Exercise
Copy out each line containing "size" from the entries below.
(Beginning of Data extract)
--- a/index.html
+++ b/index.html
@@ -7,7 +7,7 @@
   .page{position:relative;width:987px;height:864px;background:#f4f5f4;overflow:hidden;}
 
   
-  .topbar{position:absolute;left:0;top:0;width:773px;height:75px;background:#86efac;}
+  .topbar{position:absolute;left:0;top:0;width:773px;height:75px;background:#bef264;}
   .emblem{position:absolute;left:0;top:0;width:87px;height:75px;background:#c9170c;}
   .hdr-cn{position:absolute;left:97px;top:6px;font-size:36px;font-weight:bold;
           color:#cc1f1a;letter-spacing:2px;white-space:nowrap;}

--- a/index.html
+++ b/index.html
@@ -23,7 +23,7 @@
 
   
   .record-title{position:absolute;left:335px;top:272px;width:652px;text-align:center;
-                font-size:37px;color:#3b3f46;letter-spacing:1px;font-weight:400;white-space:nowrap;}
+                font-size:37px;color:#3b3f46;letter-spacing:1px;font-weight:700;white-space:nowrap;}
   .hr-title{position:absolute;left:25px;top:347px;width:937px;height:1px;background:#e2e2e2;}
(End of Data extract)
(Beginning of Data extract)
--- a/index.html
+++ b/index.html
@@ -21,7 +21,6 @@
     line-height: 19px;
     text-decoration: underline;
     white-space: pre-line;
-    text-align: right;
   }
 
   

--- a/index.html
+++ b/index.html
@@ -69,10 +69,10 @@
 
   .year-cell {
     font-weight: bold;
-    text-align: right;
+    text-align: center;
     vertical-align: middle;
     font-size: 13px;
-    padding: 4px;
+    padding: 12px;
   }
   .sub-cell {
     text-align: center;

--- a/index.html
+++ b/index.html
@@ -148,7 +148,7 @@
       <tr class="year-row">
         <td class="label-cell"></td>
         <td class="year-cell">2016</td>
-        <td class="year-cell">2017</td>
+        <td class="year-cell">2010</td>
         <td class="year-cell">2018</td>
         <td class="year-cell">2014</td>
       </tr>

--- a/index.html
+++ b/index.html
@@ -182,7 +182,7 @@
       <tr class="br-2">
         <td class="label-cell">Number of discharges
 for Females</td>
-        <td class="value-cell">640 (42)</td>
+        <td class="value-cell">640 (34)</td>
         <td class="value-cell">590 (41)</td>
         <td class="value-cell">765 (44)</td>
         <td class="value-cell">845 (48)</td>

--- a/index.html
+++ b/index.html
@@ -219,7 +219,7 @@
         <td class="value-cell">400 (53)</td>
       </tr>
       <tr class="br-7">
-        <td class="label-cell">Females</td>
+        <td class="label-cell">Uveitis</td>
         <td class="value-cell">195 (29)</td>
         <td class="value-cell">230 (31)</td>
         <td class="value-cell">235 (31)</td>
(End of Data extract)
Response to the task
   .hdr-cn{position:absolute;left:97px;top:6px;font-size:36px;font-weight:bold;
-                font-size:37px;color:#3b3f46;letter-spacing:1px;font-weight:400;white-space:nowrap;}
+                font-size:37px;color:#3b3f46;letter-spacing:1px;font-weight:700;white-space:nowrap;}
     font-size: 13px;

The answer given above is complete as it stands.